▶ Information supplied

===

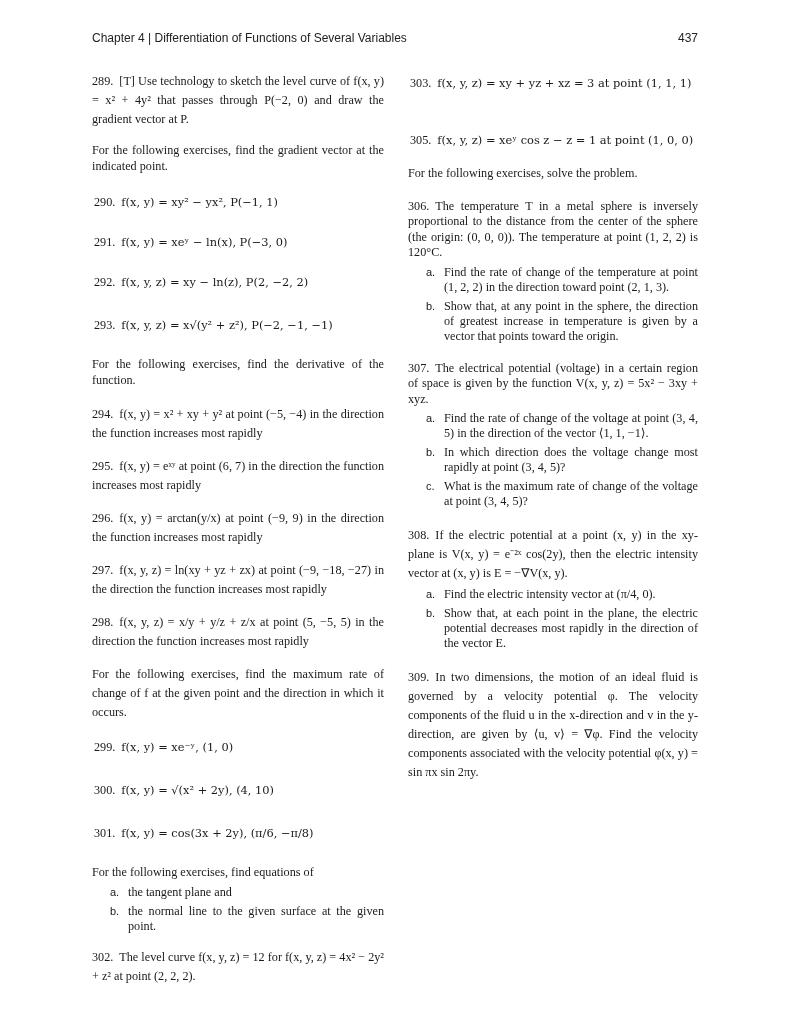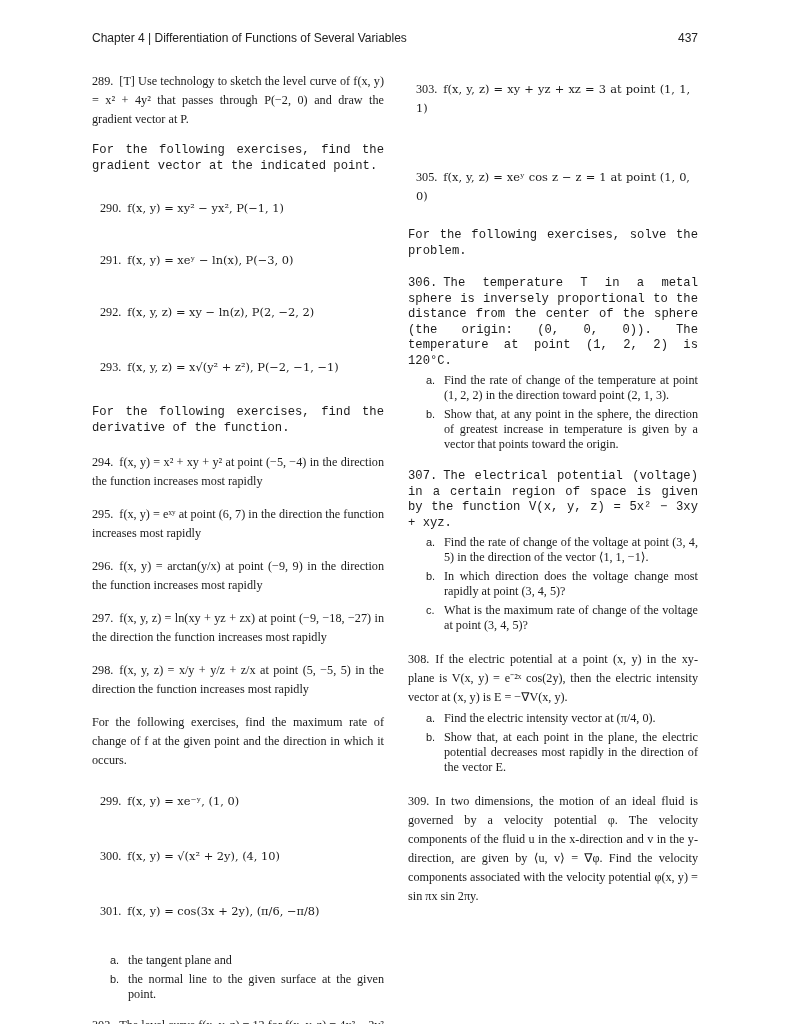--- a/index.html
+++ b/index.html
@@ -6,22 +6,22 @@
   body { width: 791px; height: 1024px; position: relative; overflow: hidden;
          font-family: "Liberation Serif", serif; color: #1a1a1a; font-size: 12.2px; }
   .header { position: absolute; top: 31px; left: 92px; right: 93px; height: 14px;
             font-family: "Liberation Sans", sans-serif; font-size: 12px; color: #222; }
   .header .chap { position: absolute; left: 0; top: 0; }
   .header .pnum { position: absolute; right: 0; top: 0; text-align: center; }
   .col { position: absolute; top: 72px; }
   .col.left { left: 92px; width: 292px; }
   .col.right { left: 408px; width: 290px; }
   .para { margin: 0; line-height: 19px; text-align: justify; font-family: Liberation Serif, serif; }
-  .intro { line-height: 15.5px; text-align: justify; margin: 0; font-family: Liberation Mono, monospace; }
-  .ex { margin: 8px; line-height: 19px; text-align: justify; }
+  .intro { line-height: 15.5px; text-align: justify; margin: 0; }
+  .ex { margin: 2px; line-height: 19px; text-align: justify; }
   .m { font-family: "DejaVu Serif", serif; font-size: 11.4px; }
   .gap-s { height: 14px; }
   .gap-m { height: 17px; }
   .gap-l { height: 20px; }
   .sub { display: flex; margin: 4px 0 0 18px; line-height: 15px; }
   .sub .lbl { width: 18px; flex: none; font-family: "Liberation Sans", sans-serif; font-size: 11px; }
   .sub .txt { flex: 1; text-align: justify; }
   .nm { margin-right: 6px; }
 </style>
 </head>
@@ -58,20 +58,21 @@
   <p class="para"><span class="nm">298.</span><span>f(x, y, z) = x/y + y/z + z/x at point (5, −5, 5) in the direction the function increases most rapidly</span></p>
   <div class="gap-s"></div>
   <p class="para">For the following exercises, find the maximum rate of change of f at the given point and the direction in which it occurs.</p>
   <div class="gap-s"></div>
   <p class="ex"><span class="nm">299.</span><span class="m">f(x, y) = xe⁻ʸ,  (1, 0)</span></p>
   <div class="gap-l"></div>
   <p class="ex"><span class="nm">300.</span><span class="m">f(x, y) = √(x² + 2y),  (4, 10)</span></p>
   <div class="gap-l"></div>
   <p class="ex"><span class="nm">301.</span><span class="m">f(x, y) = cos(3x + 2y), (π/6, −π/8)</span></p>
   <div class="gap-l"></div>
+  <p class="intro">For the following exercises, find equations of</p>
   <div class="sub">
     <span class="lbl">a.</span>
     <span class="txt">the tangent plane and</span>
   </div>
   <div class="sub">
     <span class="lbl">b.</span>
     <span class="txt">the normal line to the given surface at the given point.</span>
   </div>
   <div class="gap-s"></div>
   <p class="para"><span class="nm">302.</span><span>The level curve f(x, y, z) = 12 for f(x, y, z) = 4x² − 2y² + z² at point (2, 2, 2).</span></p>

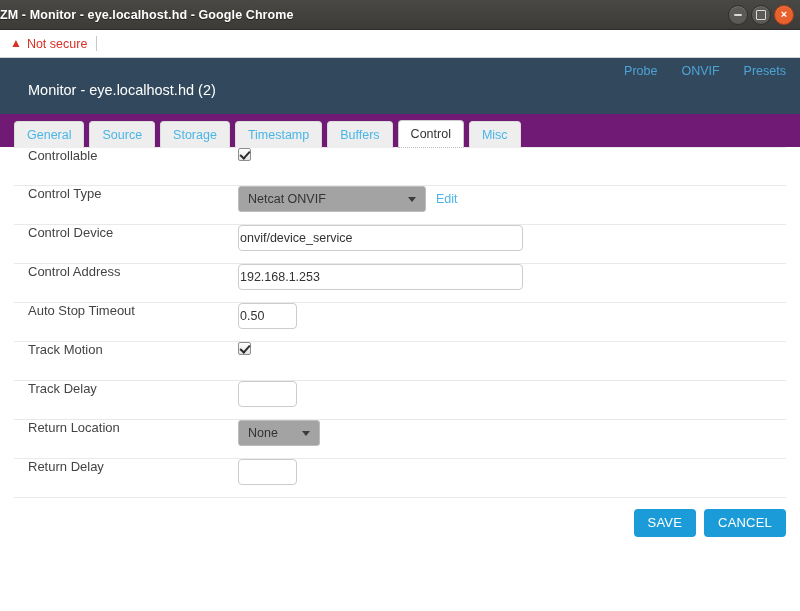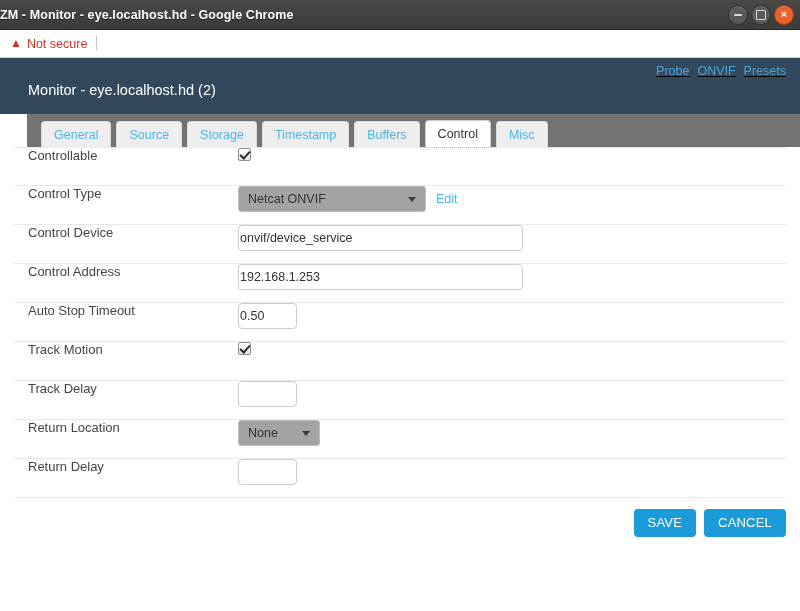--- a/index.html
+++ b/index.html
@@ -127,47 +127,45 @@
     position: relative;
     background: #32495d;
     height: 56px;
     box-sizing: border-box;
   }
   .header-nav {
     position: absolute;
     right: 14px;
     top: 6px;
     display: flex;
-    gap: 8px;
-    text-decoration: underline;
+    gap: 24px;
   }
   .header-nav a {
     color: #4ea3d6;
     font-size: 12.5px;
     text-decoration: none;
   }
   .page-title {
     position: absolute;
     left: 28px;
     top: 24px;
     color: #ffffff;
     font-size: 14.5px;
   }
 
   
   .tabs {
-    background: #737373;
+    background: #701a75;
     padding: 5px 0 0 14px;
     height: 28px;
     box-sizing: content-box;
     display: flex;
     align-items: flex-end;
     gap: 5px;
     position: relative;
-    margin-left: 27px;
   }
   .tab {
     background: #eeeeee;
     border: 1px solid #dcdcdc;
     border-bottom: none;
     border-radius: 4px 4px 0 0;
     color: #4ab6e8;
     font-size: 12.5px;
     padding: 6px 12px 6px 12px;
     line-height: 14px;

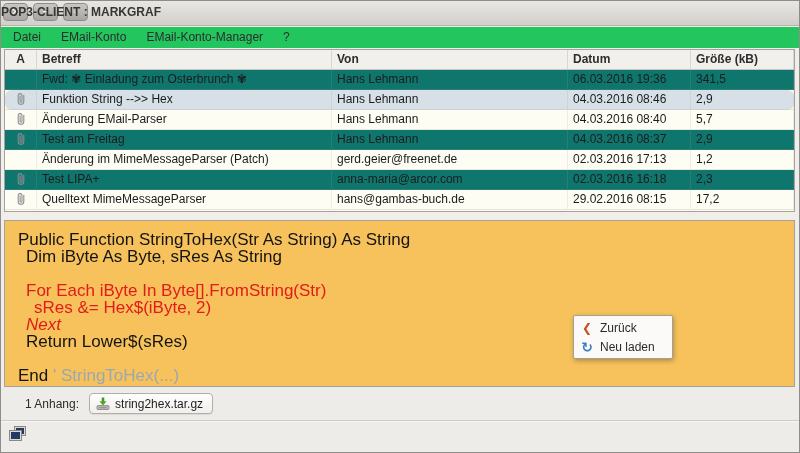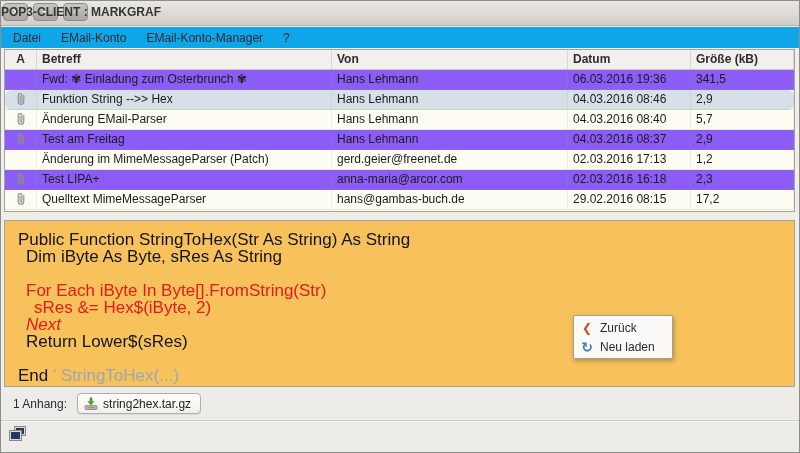--- a/index.html
+++ b/index.html
@@ -13,37 +13,37 @@
     background:linear-gradient(#e9e7e3,#d2cfcb); border-bottom:1px solid #b5b2ae; }
   .win-btns { position:absolute; left:2px; top:2px; display:flex; gap:5px; }
   .win-btn { width:25px; height:18px; border-radius:4px; border:1px solid #8f8d88;
     background:linear-gradient(#c9c7c3,#a7a5a1); color:#f8f8f7; font-size:10px; line-height:16px;
     text-align:center; font-weight:bold; text-shadow:0 -1px 0 rgba(0,0,0,.25); cursor:default; }
   .title-text { position:absolute; left:0; right:0; top:4px; text-align:left;
     font-size:12px; font-weight:bold; color:#383633; }
 
   
   .menubar { position:absolute; left:0; top:26px; right:0; height:21px; display:flex;
-    align-items:center; background:#0ea5e9; padding-left:2px; }
+    background:#22c55e; padding-left:2px; }
   .menu-item { font-size:12px; color:#2c2c2c; padding:3px 10px; }
 
   
   .mail-table { position:absolute; left:3px; top:48px; width:791px; height:163px;
     border:1px solid #a5a29d; background:#fbfae2; overflow:hidden; }
   .tgrid { display:grid; grid-template-columns:32px 295px 236px 123px 1fr; }
   .thead { background:#f1f0ed; border-bottom:1px solid #c8c5c0; height:20px; }
   .thead .hcell { font-size:12px; font-weight:bold; color:#2d2d2d; line-height:19px;
     padding-left:5px; border-right:1px solid #d9d6d1; overflow:hidden; white-space:nowrap; }
   .thead .hcell.center { text-align:center; padding-left:0; }
   .trow { height:20px; }
   .trow .cell { font-size:12px; color:#1c1c1c; line-height:19px; padding-left:5px;
     border-right:1px solid rgba(160,158,140,.18); border-bottom:1px solid rgba(160,158,140,.22);
     overflow:hidden; white-space:nowrap; }
   .trow .cell.center { text-align:center; padding-left:0; }
-  .trow.alt      { background:#8b5cf6; }
+  .trow.alt      { background:#0f766e; }
   .trow.plain    { background:#fdfdf4; }
   .trow.selected { background:#d6e0e6;border-radius:7px; }
   .clip { display:inline-block; vertical-align:middle; margin-top:-2px; }
 
   
   .message-view { position:absolute; left:3px; top:219px; width:791px; height:167px;
     border:1px solid #a5a29d; background:#f7c25b; padding:10px 0 0 13px; overflow:hidden; }
   .code-line { font-size:17px; line-height:17px; white-space:pre; color:#141414; }
   .code-line .black   { color:#141414; }
   .code-line .red     { color:#e31b1b; }
@@ -54,21 +54,21 @@
     background:#fbfaf8; border:1px solid #a29e98; border-radius:2px;
     box-shadow:1px 2px 5px rgba(0,0,0,.28); padding:2px 0; }
   .ctx-item { display:flex; align-items:center; height:19px; padding:0 16px 0 6px;
     font-size:12px; color:#2b2b2b; gap:6px; white-space:nowrap; }
   .ctx-icon { width:14px; text-align:center; font-weight:bold; font-size:12px; }
   .ctx-icon.back   { color:#c8511f; }
   .ctx-icon.reload { color:#3f7fc1; font-size:14px; line-height:12px; }
 
   
   .attachment-bar { position:absolute; left:0; top:386px; right:0; height:33px;
-    display:flex; align-items:center; padding-left:12px; background:#edece9; }
+    display:flex; align-items:center; padding-left:24px; background:#edece9; }
   .attach-label { font-size:12px; color:#2c2c2c; margin-right:10px; }
   .attach-chip { display:inline-flex; align-items:center; gap:5px; height:21px;
     padding:0 9px 0 6px; border:1px solid #b2afaa; border-radius:4px;
     background:linear-gradient(#fefefd,#f0efec); font-size:12px; color:#1e1e1e;
     box-shadow:0 1px 1px rgba(0,0,0,.08);justify-content:center; }
 
   
   .status-divider { position:absolute; left:0; right:0; top:419px; height:2px;
     border-top:1px solid #ceccc8; border-bottom:1px solid #f7f6f5; }
   .statusbar { position:absolute; left:0; top:421px; right:0; bottom:0; background:#edece9; }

===

▶ Instructions to follow
Find the lines above that contain the word "sans" and copy each one.

▶ The completed task
             font-family: "Liberation Sans", sans-serif; font-size: 12px; color: #222; }
   .sub .lbl { width: 18px; flex: none; font-family: "Liberation Sans", sans-serif; font-size: 11px; }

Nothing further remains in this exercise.